In 1970, when the second wave of feminism was reaching critical mass and women were raising their voices for equality across the “social media” of the day decades before the internet as we know it, when even Pete Seeger was rallying for a gender-neutral pronoun, an odd children’s book titled I’m Glad I’m a Boy!: I’m Glad I’m a Girl! (public library) began appearing in bookstores.

It began innocently enough:

Hmm, okay… (But still.):

And then it straddled the gender-normative continuum between the appalling and the absurd:

At first glance, it appears to be the most sexist book ever printed, made all the worse for the fact that it was aimed at the next generation. In fact, many reviewers at the time took it for just that, and cursory commentary across the web even today treats it as a laughable fossil of a bygone era, handling it with equal parts outraged indignation and how-far-we’ve-come relief.

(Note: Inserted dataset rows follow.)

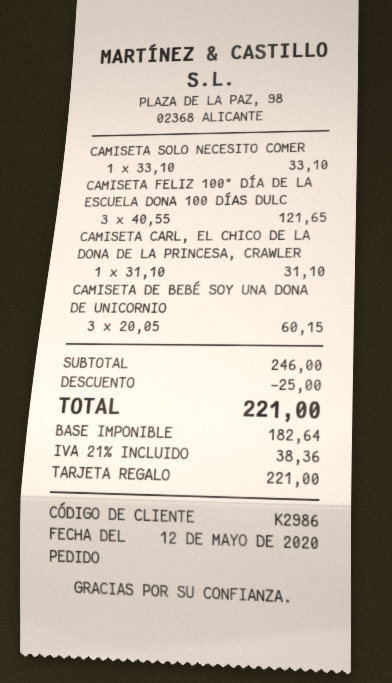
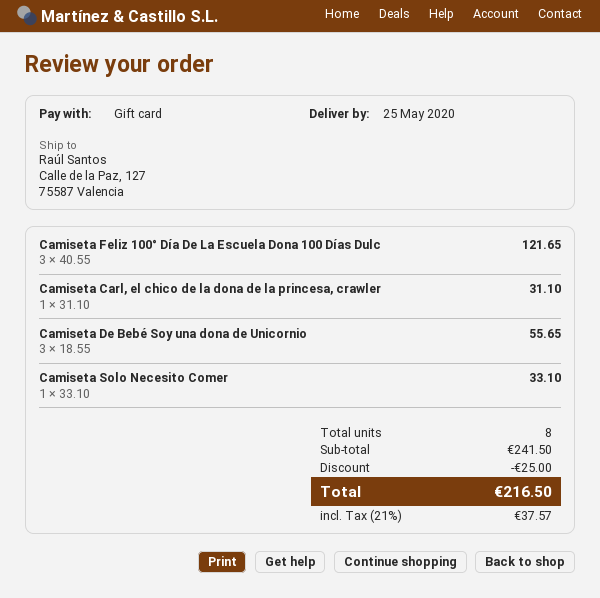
CAMISETA DE BEBÉ SOY UNA DONA DE UNICORNIO: 3 x 20.05 = 60.15 -> 3 x 18.55 = 55.65
subtotal: 246.00 -> 241.50
tax: 21% = 38.36 -> 21% = 37.57
total: 221.00 -> 216.50

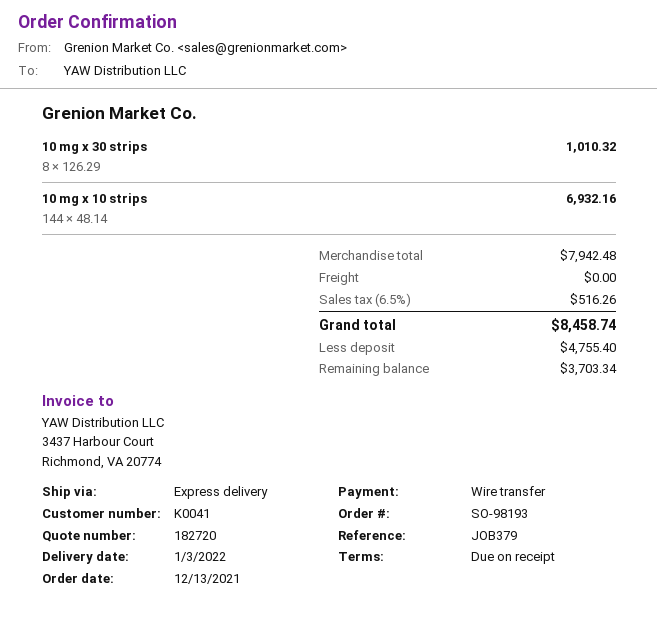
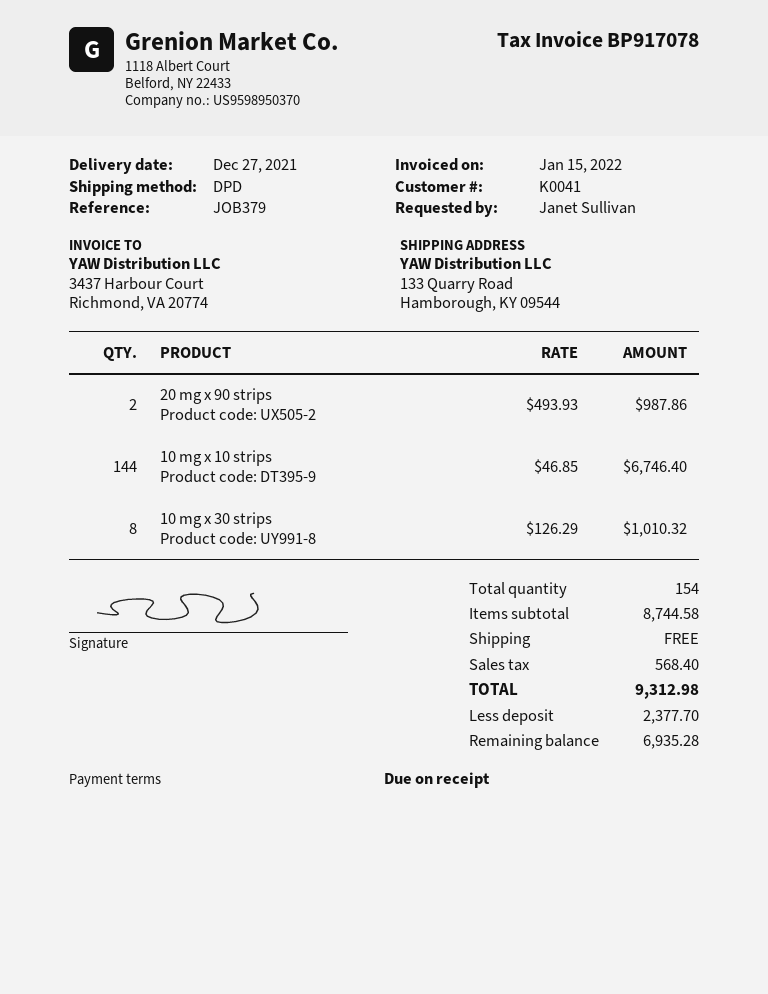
delivery date: 2022-01-03 -> 2021-12-27
shipping method: express -> DPD
10 mg x 10 strips: 144 x 48.14 = 6932.16 -> 144 x 46.85 = 6746.40
20 mg x 90 strips: none -> 2 x 493.93 = 987.86
subtotal: 7942.48 -> 8744.58
tax: 516.26 -> 568.40
total: 8458.74 -> 9312.98
deposit: 4755.40 -> 2377.70
balance: 3703.34 -> 6935.28

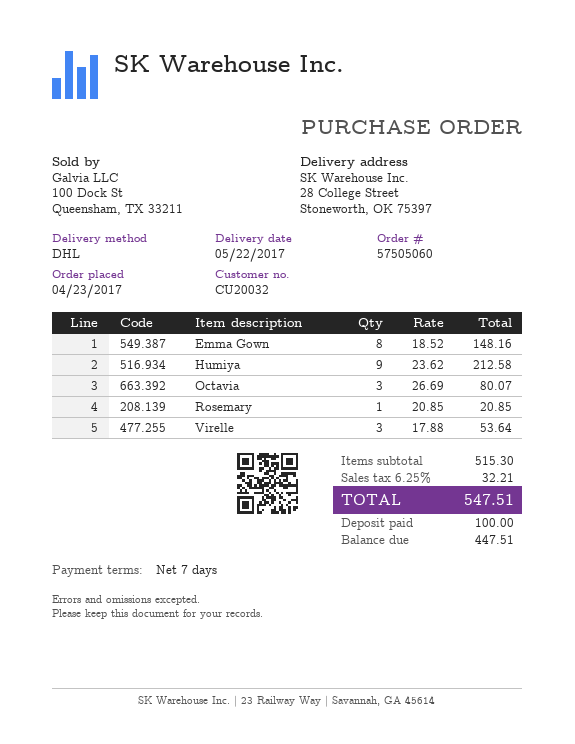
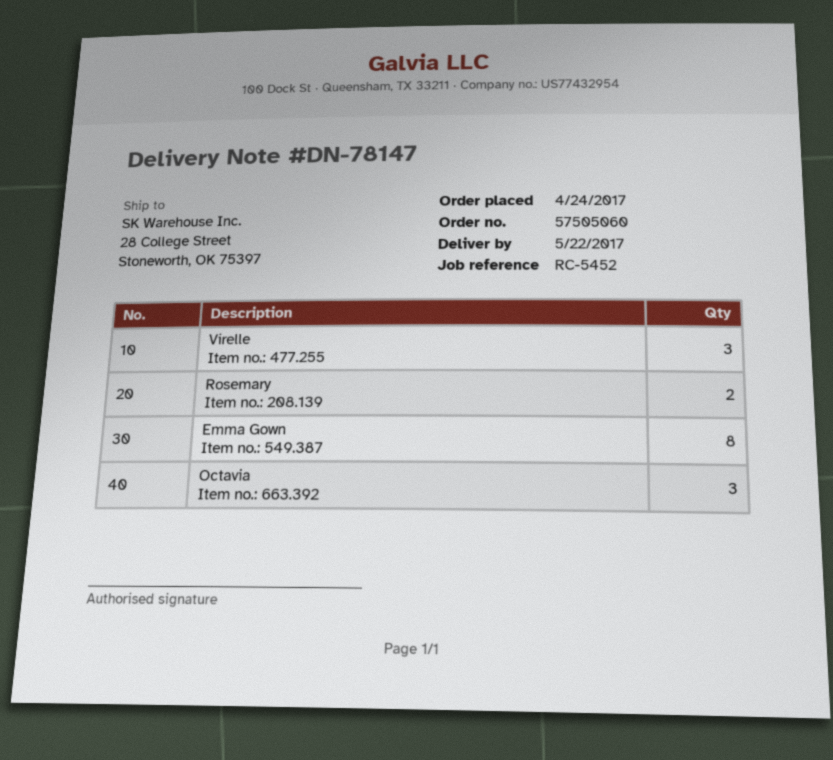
order date: 2017-04-23 -> 2017-04-24
Humiya: 9 -> none
Rosemary: 1 -> 2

But what many missed, even in 1970, is that the man who wrote and illustrated the book was Whitney Darrow, Jr., whose father founded Princeton University Press and whose satirical cartoons graced the New Yorker for nearly fifty years between 1933 and 1982. When Darrow died in 1999, a New York Times obituary called him “a witty, gently satiric cartoonist” and “one of the last of the early New Yorker cartoonists,” part of the same milieu as James Thurber, Charles Addams, and Peter Arno.

Which is all to say: It’s highly likely, if not almost certainly the case, that Darrow, a man of keen cultural commentary wrapped in unusual humor, intended the book as satire. It came, after all, at a time when girls were beginning to be rather un-glad to be “girls” in the sense of the word burdened by outdated cultural expectations and boggled in an air of second-class citizenry. It’s entirely possible that Darrow wanted to comment on these outdated gender norms by depicting them in absurd cartoonishness precisely so that their absurdity would shine through.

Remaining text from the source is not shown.